6. From the terms of the proposed amendment, it is apparent that the Claimant was looking to add to the scope of his complaint that his expulsion had been an act of victimisation in response to an allegation of race discrimination that he had made against the Senior Clerk at his former Chambers. The new reference to “the Staff Appraisal Feedback form” was to something that had already been identified in paragraph 27 of the Particulars in which the Claimant had identified the basis on which he had been expelled as being on the grounds that he had allegedly: “dishonestly (and so in bad faith) raised and pursued a complaint of race discrimination against the Senior Clerk, dishonestly repeated in a Staff Appraisal Feedback form the complaint of race discrimination and alleged victimisation by the Senior Clerk, and failed to cooperate in an investigation into his own conduct.”
7. So, whilst the Claimant had not in terms identified the Staff Appraisal Feedback form itself as being a protected act and one which had led to his expulsion, he had flagged that the contents of that form had apparently been relied on by the Respondents, as part of their reasons for that expulsion. On the face of it therefore, the effect of the proposed amendment was to add, as an additional protected act which was causative of his expulsion, a factual issue which was already part of the pleaded case.
8. The second aspect of the proposed amendment to paragraph 32 was to add as a further protected act, the letter of 8 October 2017 which had already been referred to at paragraph 8 as being a protected act which was expressly linked to the decision to expel him from Chambers. In that letter, the Claimant had said that the Board of the First Respondent, 2 Temple Gardens (“the Board”) should retract a letter that it had sent 4 days earlier on 4 October 2017 in which it had said that the Claimant should have no further dealings with the Senior Clerk in respect of whom he had submitted a complaint of race discrimination in July 2017.

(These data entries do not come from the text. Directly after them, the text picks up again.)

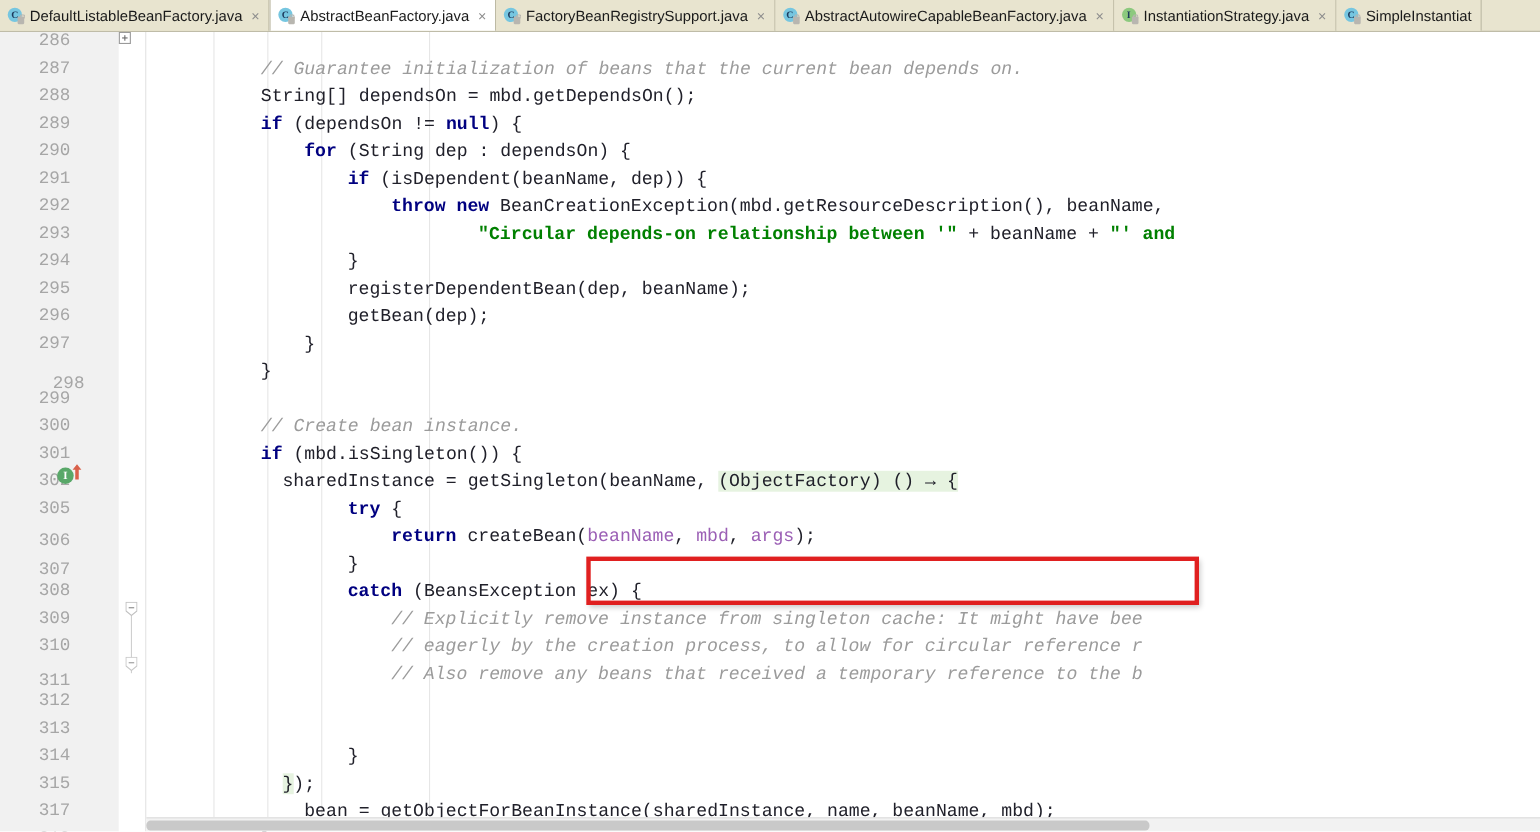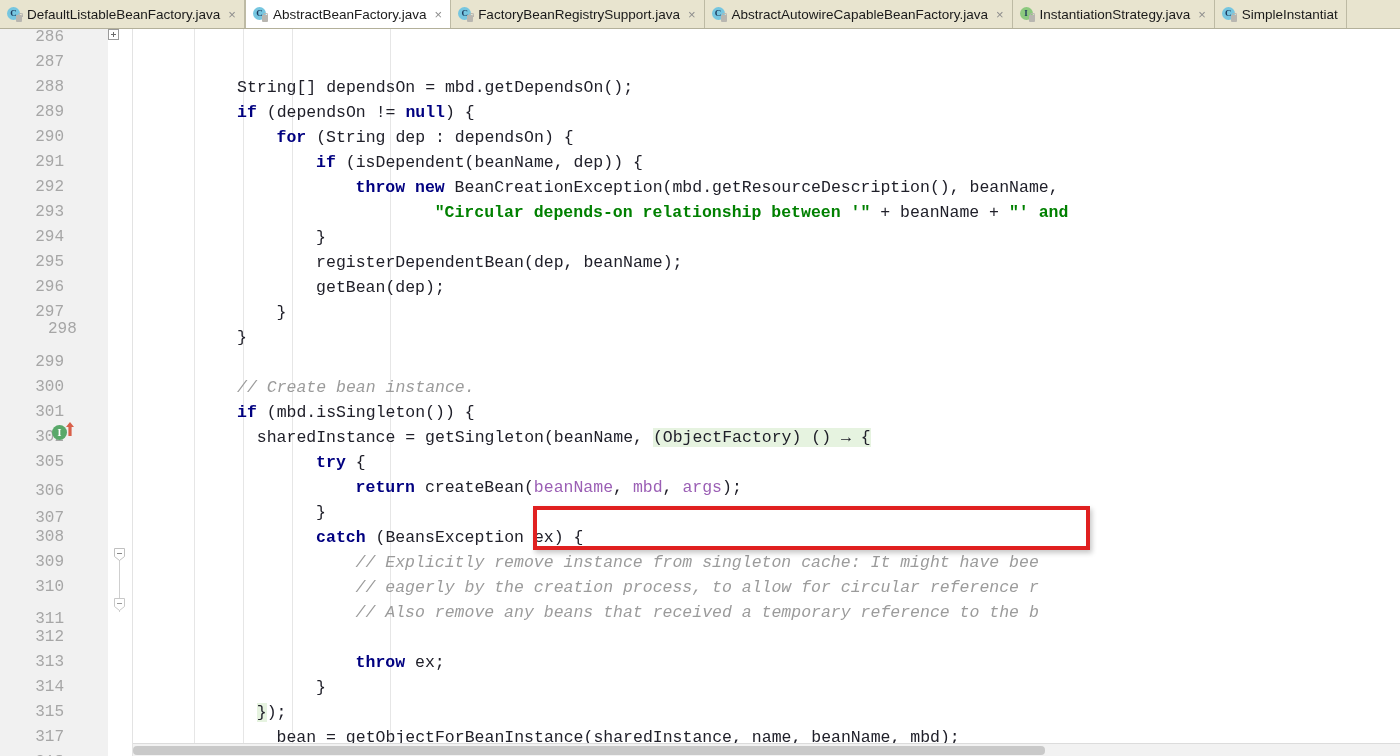"// Guarantee initialization of beans" div.line { html: none -> <div><span>// Guarantee initialization of beans that the current bean depends on.</span></div> }
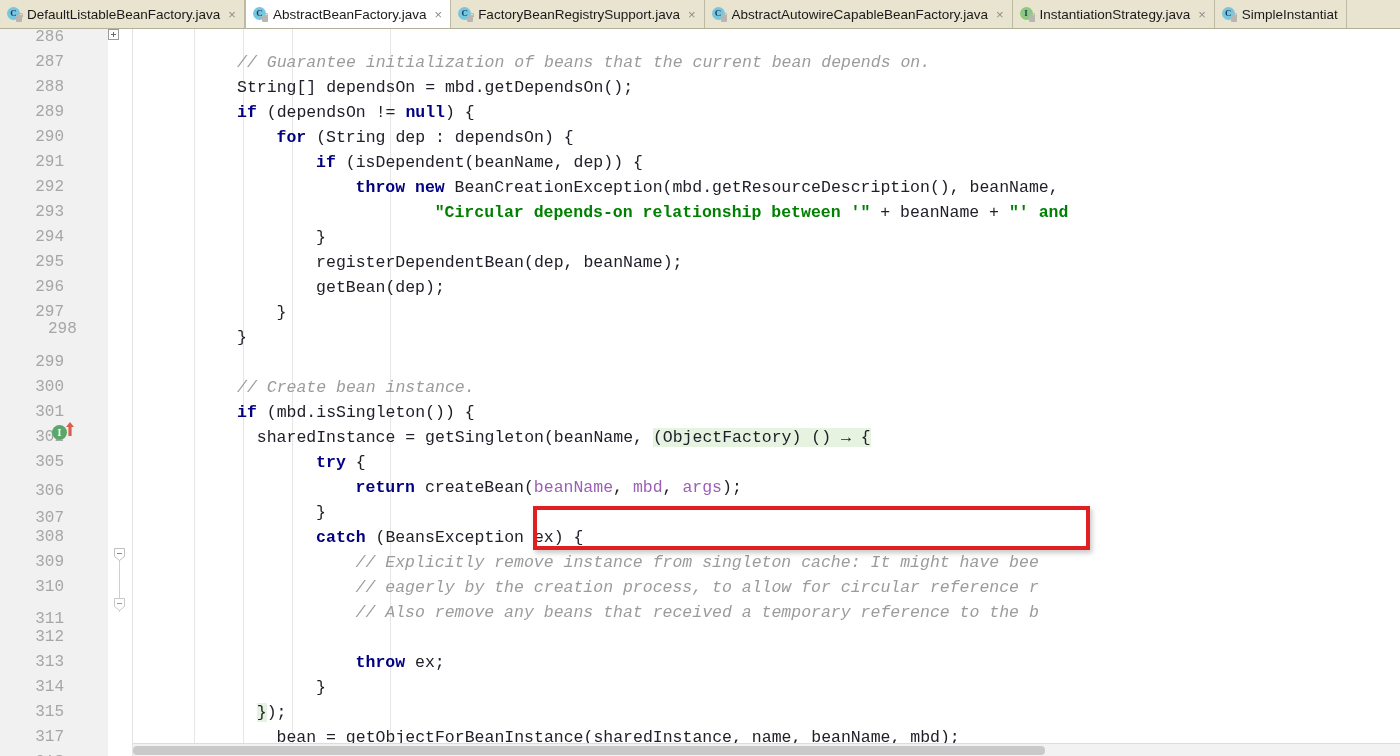"298" div.lnum { top: 288px -> 308px }
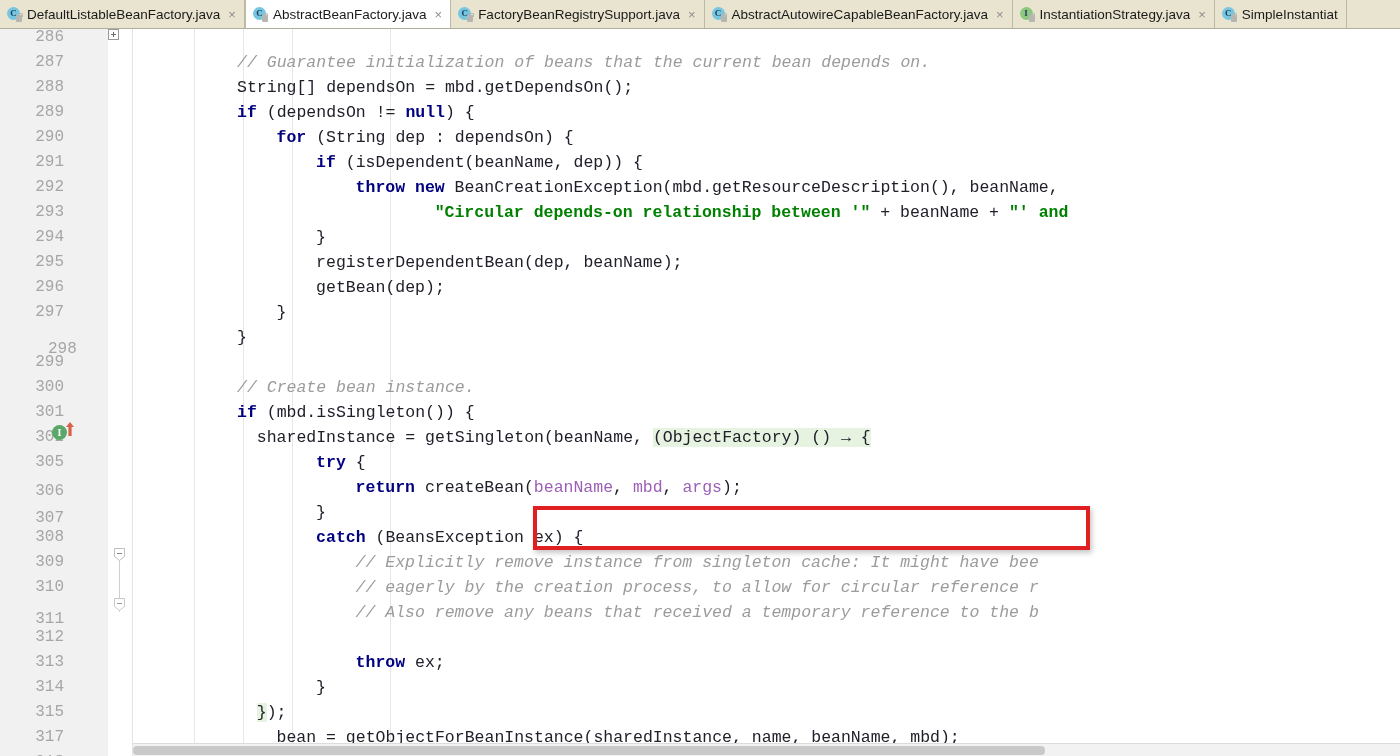"throw ex;" div.line { html: <div><span>throw</span> ex;</div> -> none }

9. As far as the RFI is concerned, this was a short one comprising 3 separate points relating to the allegation of bad faith that the Respondents had advanced in paragraphs 29(c)(iii) and 47(c)(ii) of their Grounds of Resistance (“GoRs”). Paragraph 29(c)(iii) recorded the decision of Panel appointed by the Board to the effect that the Claimant’s original allegations of discrimination that had been made against the Senior Clerk, had in fact been made in bad faith. In paragraph 47(c)(ii), the same point was made in the context of a response to the Claimant’s allegations of victimisation and the protected act relied on in the form of that same original complaint against the Senior Clerk.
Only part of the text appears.